Etica dell’intelligenza artificiale: due visioni a confronto
Antonio Dina affronta l’etica dell’IA con un taglio strategico, sistemico e profondamente legato alla governance del potere algoritmico. Per lui, l’Ai deve essere vincolata da principi di trasparenza attiva, accountability tracciabile e coerenza con gli obiettivi sociali, economici e culturali di lungo periodo. L’etica, in questa visione, non è un freno ma un framework competitivo.
Fabrizio Degni adotta un approccio più ingegneristico e tecnico, focalizzato sulla robustezza dei modelli, l’equità computazionale e la mitigazione dei bias, ma senza rinunciare a una riflessione filosofica sulla responsabilità condivisa tra sviluppatori e fruitori. La sua etica è più pragmatica: un set di buone pratiche ex ante, per evitare derive sistemiche ex post.
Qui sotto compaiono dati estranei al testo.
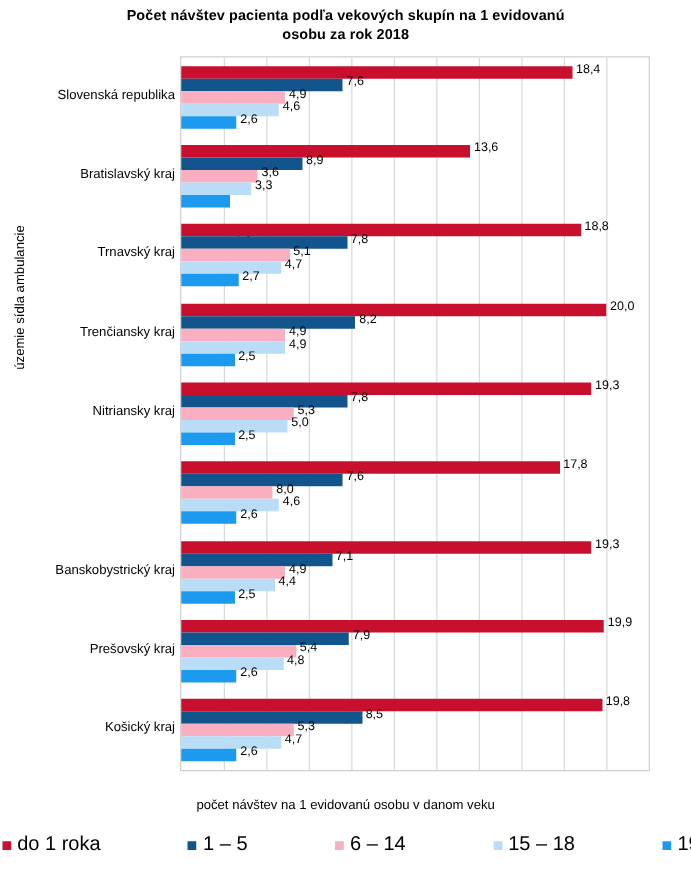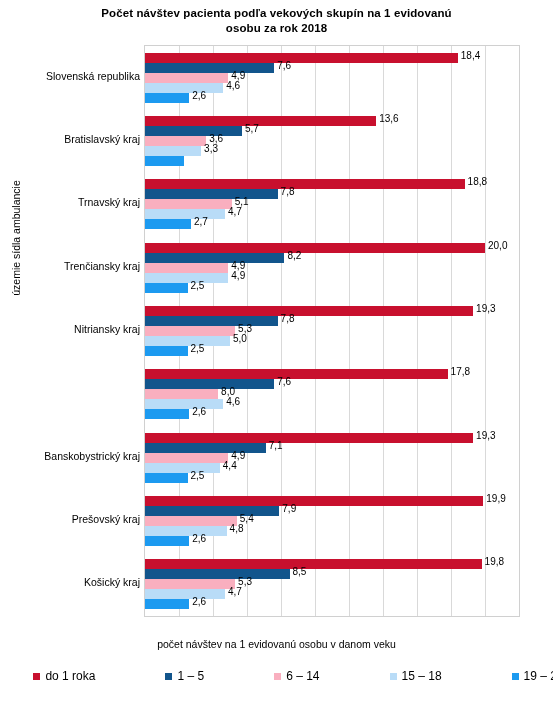"5,7" div.bar-label { text: 5,7 -> 8,9 }
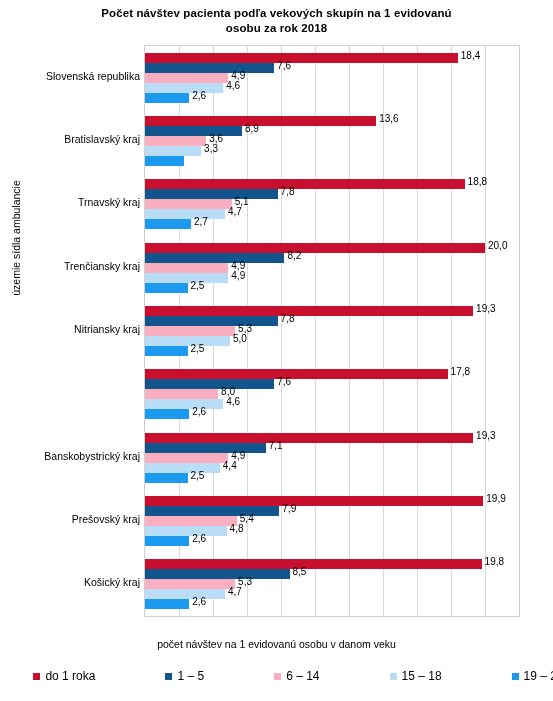"do 1 roka" .legend-item { font-size: 12px -> 16px }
Due scuole di pensiero: una orientata alla regia del cambiamento, l’altra alla prevenzione dell’errore.
Benvenuti nel mondo dove i manifesti dell’etica sull’intelligenza artificiale si stampano a Bangkok, ma le decisioni che contano si prendono a Washington, Pechino e nei boardroom privati di San Francisco. L’UNESCO ha riunito più di mille persone al suo Global Forum sull’Etica dell’AI, compresi 35 ministri di governi prevalentemente del sud globale, nel disperato tentativo di rendere vincolanti delle linee guida etiche che, per ora, restano più dichiarazioni d’intenti che strumenti concreti. Mancavano però i protagonisti principali del teatro AI: OpenAI, Google, Microsoft, DeepSeek. È come organizzare un summit per la pace e scoprire che le due superpotenze in “guerra” hanno declinato l’invito.